Rails Page Caching with Subdomains and Advanced Cache Invalidation Cron

rails-podcast.png

Continuing to fight the good fight against Rails’ slowness and processor intensive handicap, I have been working a lot with page caching over the last day. I think I finally have a decent setup now. This write up talks about the Rails side of caching. This assumes that apache is serving up cached pages just fine. This also assumes you are using sub domains and have somewhat advanced caching needs. Finally, it assumes you know what caching is and how to make rails cache and serve cached pages in the first place. Check out this article for some basics (and some advanced things too). A lot of what I have done is based on things there.

So the setup: Artists on the site have subdomains (mine is blainegarrett.adamantinearts.org). By using the request routing gem for rails, this is easy. In my routes, if can differentiate between “main site” requests and “artist” requests. For example, the below two requests serve up the main page for the respective domain:

map.connect '/',  :controller => 'artist',      :action => 'show', :id => nil,  :conditions => { :subdomain => /^(?!www).+$/i } #subdomain is present but not www
map.connect '/', :action => 'index', :controller => 'index',  :conditions => { :subdomain => /^(www|)$/i } #subdomain is either www or not present (aka main site)

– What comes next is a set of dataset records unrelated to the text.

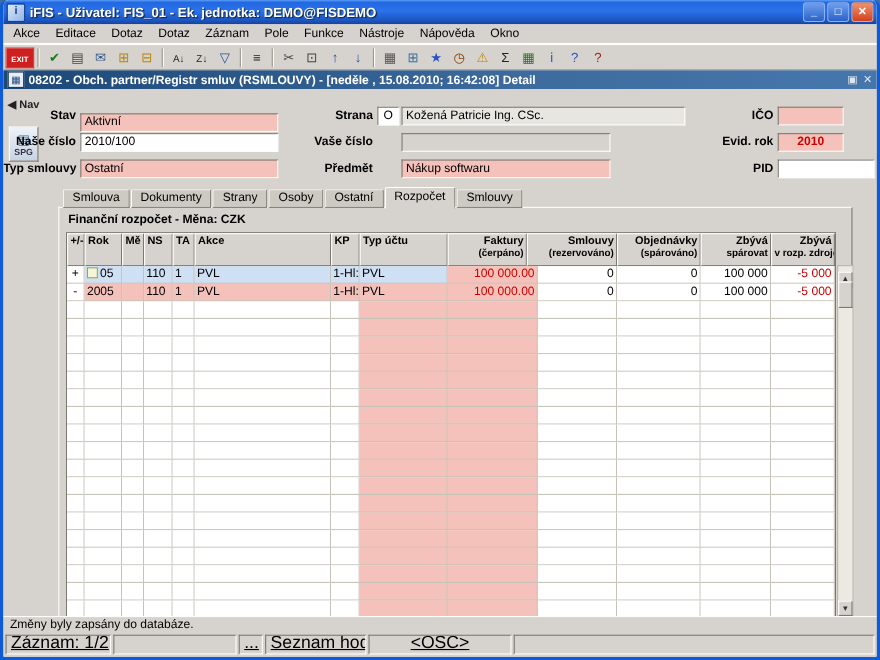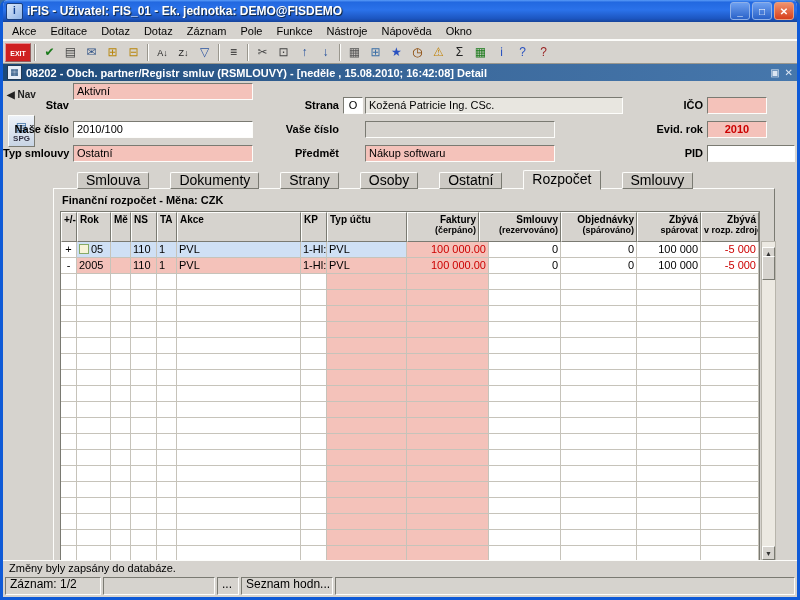--- a/index.html
+++ b/index.html
@@ -44,22 +44,22 @@
   .fld-label{position:absolute;font-size:11px;font-weight:bold;color:#000;text-align:right;white-space:nowrap;}
   .field{position:absolute;height:17px;background:#fff;border:1px solid;border-color:#7a7a72 #fdfdfb #fdfdfb #7a7a72;
     font-size:11px;line-height:15px;padding:0 3px;box-sizing:border-box;white-space:nowrap;overflow:hidden;}
   .field.pink{background:#f4c2ba;}
   .field.disabled{background:#d6d3ce;}
   .field.readonly{background:#e8e6e0;}
   .field.red-text{color:#cc0000;font-weight:bold;}
   .field.center{text-align:center;}
   
   .tabs{position:absolute;left:54px;top:90px;height:18px;display:flex;align-items:flex-end;z-index:3;}
-  .tab{height:15px;line-height:14px;padding:0 8px;font-size:14px;background:#cdcac4;border:1px solid;
-    border-color:#fdfdfb #7a7a72 #7a7a72 #fdfdfb;border-radius:2px 2px 0 0;margin-right:1px;white-space:nowrap;margin-left:20px;}
+  .tab{height:15px;line-height:14px;padding:0 8px;font-size:11px;background:#cdcac4;border:1px solid;
+    border-color:#fdfdfb #7a7a72 #7a7a72 #fdfdfb;border-radius:2px 2px 0 0;margin-right:1px;white-space:nowrap;}
   .tab.active{height:18px;line-height:17px;background:#d6d3ce;border-bottom:1px solid #d6d3ce;margin-bottom:-1px;}
   .panel{position:absolute;left:50px;top:107px;width:722px;height:375px;background:#d6d3ce;border:1px solid;
     border-color:#fdfdfb #7a7a72 #7a7a72 #fdfdfb;box-sizing:border-box;}
   .grid-caption{position:absolute;left:8px;top:5px;font-size:11px;font-weight:bold;}
   .grid{position:absolute;left:6px;top:22px;width:700px;background:#fff;border:1px solid #7a7a72;box-sizing:border-box;}
   .trow{display:flex;}
   .th{height:30px;box-sizing:border-box;background:#d6d3ce;border-top:1px solid #fdfdfb;border-left:1px solid #fdfdfb;
     border-right:1px solid #7a7a72;border-bottom:1px solid #7a7a72;font-size:10px;font-weight:bold;
     padding:1px 2px;overflow:hidden;white-space:nowrap;}
   .th .l2{font-size:9px;}
@@ -68,22 +68,22 @@
   .mini-ic{display:inline-block;width:8px;height:8px;background:#f8f4d8;border:1px solid #88aa66;margin-right:2px;vertical-align:-1px;}
   .vscroll{position:absolute;left:707px;top:52px;width:15px;height:320px;background:#ece9e2;border:1px solid #b8b5ac;box-sizing:border-box;}
   .sb-btn{width:13px;height:14px;background:#d6d3ce;border:1px solid;border-color:#fdfdfb #7a7a72 #7a7a72 #fdfdfb;
     box-sizing:border-box;font-size:7px;line-height:11px;text-align:center;color:#333;padding:0;font-family:inherit;}
   .sb-down{position:absolute;bottom:0;left:0;}
   .sb-thumb{position:absolute;top:14px;left:0;width:13px;height:24px;background:#d6d3ce;border:1px solid;
     border-color:#fdfdfb #7a7a72 #7a7a72 #fdfdfb;box-sizing:border-box;}
   
   .msgbar{flex:0 0 15px;background:#d6d3ce;border-top:1px solid #fdfdfb;font-size:11px;line-height:14px;padding-left:6px;white-space:nowrap;}
   .statusbar{flex:0 0 18px;background:#d6d3ce;display:flex;gap:2px;padding:1px 2px 2px;}
-  .sb-seg{border:1px solid;border-color:#7a7a72 #fdfdfb #fdfdfb #7a7a72;font-size:12px;line-height:13px;
-    padding:0 4px;box-sizing:border-box;white-space:nowrap;overflow:hidden;}
+  .sb-seg{border:1px solid;border-color:#7a7a72 #fdfdfb #fdfdfb #7a7a72;font-size:16px;line-height:13px;
+    padding:0 4px;box-sizing:border-box;white-space:nowrap;overflow:hidden;text-decoration:underline;}
 </style>
 </head>
 <body>
 
 <div class="window">
 
   <div class="titlebar">
     <span class="app-ic">i</span>
     <span class="title-text">iFIS - Uživatel: FIS_01 - Ek. jednotka: DEMO@FISDEMO</span>
     <button class="winbtn">_</button>
@@ -148,21 +148,21 @@
     <div class="nav-tag">
       <span>◀</span>
       <span>Nav</span>
     </div>
     <button class="spg-btn">
       <span class="spg-glyph">▤</span>
       <span class="spg-txt">SPG</span>
     </button>
 
     <div class="fld-label" style="left:0;top:18px;width:66px">Stav</div>
-    <div class="field pink" style="left:70px;top:2px;width:180px">Aktivní</div>
+    <div class="field pink" style="left:70px;top:22px;width:180px">Aktivní</div>
     <div class="fld-label" style="left:262px;top:18px;width:74px">Strana</div>
     <div class="field center" style="left:340px;top:16px;width:20px">O</div>
     <div class="field readonly" style="left:362px;top:16px;width:258px">Kožená Patricie Ing. CSc.</div>
     <div class="fld-label" style="left:640px;top:18px;width:60px">IČO</div>
     <div class="field pink" style="left:704px;top:16px;width:60px"></div>
 
     <div class="fld-label" style="left:0;top:42px;width:66px">Naše číslo</div>
     <div class="field" style="left:70px;top:40px;width:180px">2010/100</div>
     <div class="fld-label" style="left:262px;top:42px;width:74px">Vaše číslo</div>
     <div class="field disabled" style="left:362px;top:40px;width:190px"></div>
@@ -545,16 +545,17 @@
 
   </div>
 
   <div class="msgbar">Změny byly zapsány do databáze.</div>
 
   <div class="statusbar">
       <div class="sb-seg" style="width: 96px;">Záznam: 1/2</div>
       <div class="sb-seg" style="width: 112px;"></div>
       <div class="sb-seg" style="width: 22px;">...</div>
       <div class="sb-seg" style="width: 92px;">Seznam hodn...</div>
+      <div class="sb-seg" style="width: 130px; text-align: center;">&lt;OSC&gt;</div>
       <div class="sb-seg" style="flex: 1 1 0%;"></div>
     </div>
 
 </div>
 
 </body></html>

This works great for serving up pages, but there is a similar namespace issue for caching of these same pages. For caching to work properly, we need to be able to store the cached pages in a more advanced manner than the default (RAILS_ROOT/public folder). In my application controller, I tell rails where to store the pages by overriding the class variable for the cache directory. Pretty sneaky if you ask me.

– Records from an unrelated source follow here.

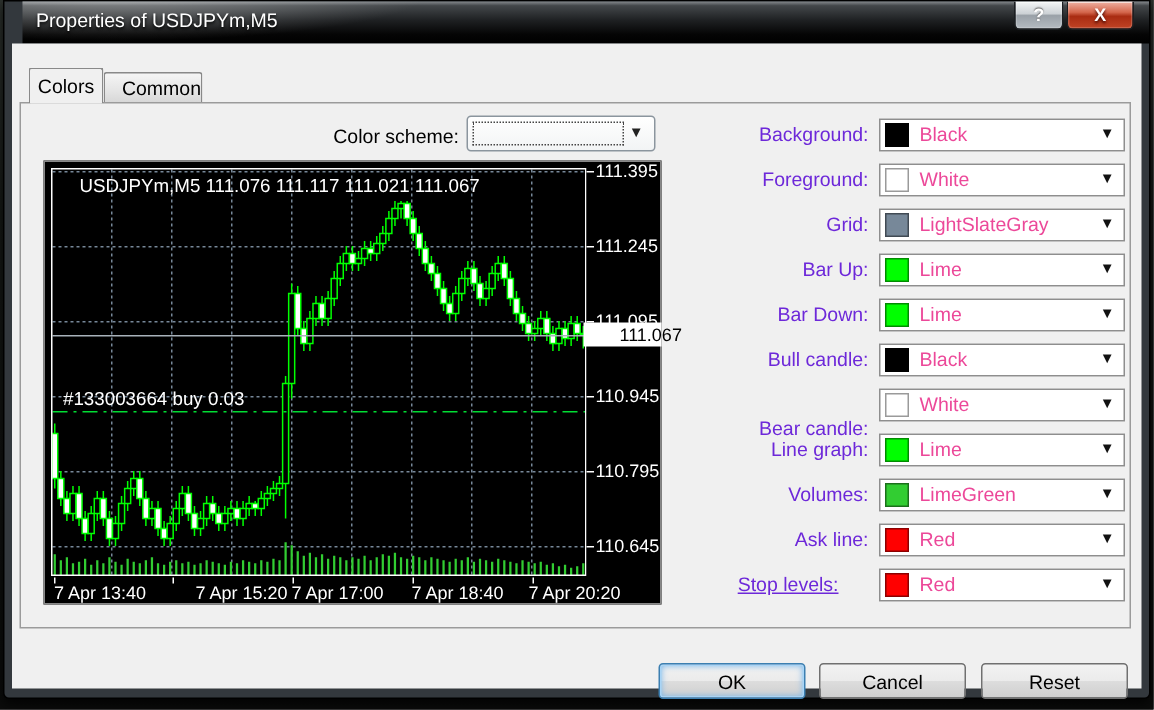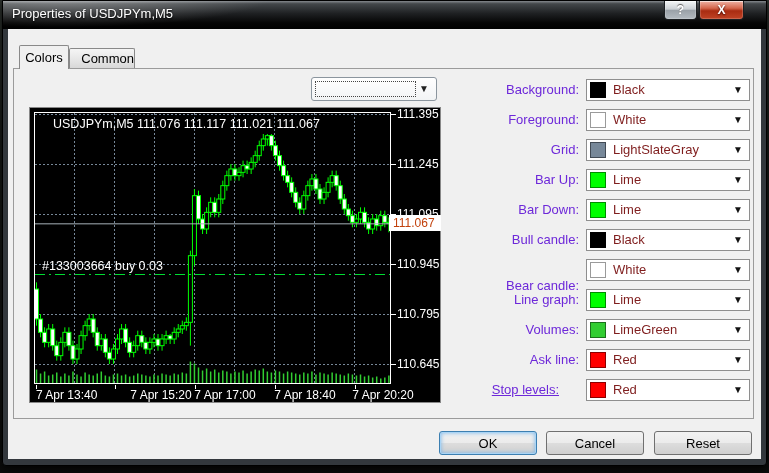--- a/index.html
+++ b/index.html
@@ -2,21 +2,21 @@
 <html><head>
 <meta charset="utf-8">
 <style>
   html,body{margin:0;padding:0;background:#111;}
   *{box-sizing:border-box;font-family:"Liberation Sans",sans-serif;}
   .screen{position:relative;width:769px;height:473px;overflow:hidden;
     background:linear-gradient(180deg,#2e332f 0%,#171a17 30%,#0b0c0b 100%);}
   .window{position:absolute;left:2px;top:0;width:765px;height:466px;
     background:#33383d;border:1px solid #000;border-radius:0 0 4px 4px;
     box-shadow:0 3px 8px rgba(0,0,0,.8);}
-  .titlebar{position:absolute;left:0;top:0;right:0;height:28px;
+  .titlebar{position:absolute;left:12px;top:0;right:0;height:28px;
     background:
       radial-gradient(ellipse 340px 52px at 60px -6px, rgba(255,255,255,.38), rgba(255,255,255,0) 62%),
       linear-gradient(180deg,#85898d 0%,#43474a 10%,#1e2022 45%,#050505 78%,#000 100%);
     border-radius:0 0 0 0;}
   .title-text{position:absolute;left:9px;top:5px;color:#fff;font-size:13px;
     text-shadow:0 1px 2px #000;white-space:nowrap;}
   .cap-btn{position:absolute;top:0;height:19px;border:1px solid #1c1f22;
     border-top:none;border-radius:0 0 4px 4px;color:#fff;text-align:center;
     font-size:12px;font-weight:bold;line-height:18px;cursor:default;
     box-shadow:inset 0 1px 0 rgba(255,255,255,.55), inset 0 0 0 1px rgba(255,255,255,.18);}
@@ -42,34 +42,34 @@
     background:linear-gradient(180deg,#fff,#f2f4f5);border:1px solid #8b959e;border-radius:3px;}
   .cs-focus{position:absolute;left:3px;top:3px;right:20px;bottom:3px;border:1px dotted #444;}
   .cs-arrow{position:absolute;right:7px;top:5px;font-size:10px;color:#222;}
   .chart-panel{position:absolute;left:21px;top:78px;width:412px;height:296px;
     background:#000;border:1px solid #888;z-index:4;}
   .chart-svg{position:absolute;left:4px;top:4px;}
   .pscale-label{position:absolute;left:367px;width:46px;height:16px;color:#fff;
     font-size:12px;line-height:16px;white-space:nowrap;}
   .pscale-tick{position:absolute;left:361px;width:5px;height:1px;background:#fff;}
   .price-box{position:absolute;left:359px;width:52px;height:16px;background:#fff;
-    color:#c2410c;font-size:12px;line-height:16px;padding-left:4px;z-index:5;}
+    color:#000000;font-size:12px;line-height:16px;padding-left:24px;z-index:5;}
   .t-tick{position:absolute;top:277px;width:1px;height:4px;background:#fff;}
   .t-label{position:absolute;top:280px;color:#fff;font-size:12px;white-space:nowrap;
     transform:translateX(-50%);}
   .t-label.first{transform:none;}
   .row-label{position:absolute;width:131px;height:22px;font-size:13px;color:#6d28d9;
     text-align:right;line-height:22px;z-index:4;}
   .row-combo{position:absolute;width:164px;height:22px;background:#fff;
     border:1px solid #8e8e8e;z-index:4;}
   .swatch{position:absolute;left:3px;top:2px;width:16px;height:16px;
     border:1px solid rgba(0,0,0,.45);}
-  .row-value{position:absolute;left:26px;top:0;font-size:13px;color:#7f1d1d;line-height:20px;}
+  .row-value{position:absolute;left:26px;top:0;font-size:13px;color:#ec4899;line-height:20px;}
   .row-arrow{position:absolute;right:6px;top:4px;font-size:10px;color:#111;}
-  .btn{position:absolute;top:402px;width:98px;height:24px;font-size:13px;color:#000;
+  .btn{position:absolute;top:413px;width:98px;height:24px;font-size:13px;color:#000;
     text-align:center;line-height:22px;border:1px solid #707070;border-radius:3px;z-index:4;
     background:linear-gradient(180deg,#f2f2f2 0%,#ebebeb 49%,#dddddd 50%,#cfcfcf 100%);
     cursor:default;}
   .btn-default{border:1px solid #3c7fb1;
     box-shadow:inset 0 0 0 1px #a9d4f5, inset 0 0 4px 1px #7fb8e8;}
 </style>
 </head>
 <body>
 
 <div class="screen">
@@ -77,20 +77,21 @@
     <div class="titlebar">
       <div class="title-text">Properties of USDJPYm,M5</div>
       <div class="cap-btn help-btn">?</div>
       <div class="cap-btn close-btn">X</div>
     </div>
     <div class="body">
       <div class="tab tab-active">Colors</div>
       <div class="tab tab-inactive">Common</div>
       <div class="tab-page"></div>
 
+      <div class="cs-label">Color scheme:</div>
       <div class="cs-combo">
         <div class="cs-focus"></div>
         <div class="cs-arrow">▼</div>
       </div>
 
       <div class="chart-panel">
         <svg class="chart-svg" id="plot" width="357" height="272">
             <line x1="1" y1="2.4999999999999716" x2="356" y2="2.4999999999999716" stroke="#778899" stroke-width="1" stroke-dasharray="2 2"></line>
             <line x1="1" y1="52.49999999999713" x2="356" y2="52.49999999999713" stroke="#778899" stroke-width="1" stroke-dasharray="2 2"></line>
             <line x1="1" y1="102.49999999999903" x2="356" y2="102.49999999999903" stroke="#778899" stroke-width="1" stroke-dasharray="2 2"></line>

@@page_cache_directory  = "#{RAILS_ROOT}/public/caches/" + subdomains + request.domain + "/"

So now as long as you are in production mode, rails will write pages to the /public/caches folder inside of folders named for the (sub)domain of the page. The next step is to get apache to serve those pages up correctly. This is dependent on your server setup, but I wrote an article on getting this to work with apache/modproxy/modrewrite. Your rewrite rules will look something like those used in that article.

Once all this works, you should be able to cache pages and serve up cached pages. Now we ant to invalidate pages.
Lets talk first. I don’t like rails cache invalidation for two reasons. Firstly, I don’t trust Rail’s ability to resolve urls via the routes. I just don’t. Secondly, the user shouldn’t have wait for all the pages that need to be recached to be invalidated. If you have an advanced site, this could be a huge list of pages to delete. Finally, as far as I can tell, Rails’ cache invalidator doesn’t re-cache the page. Therefore, the next person to visit the page has to wait for it to load. I don’t want anyone to have to wait for these pages to load. That is why we are using caching.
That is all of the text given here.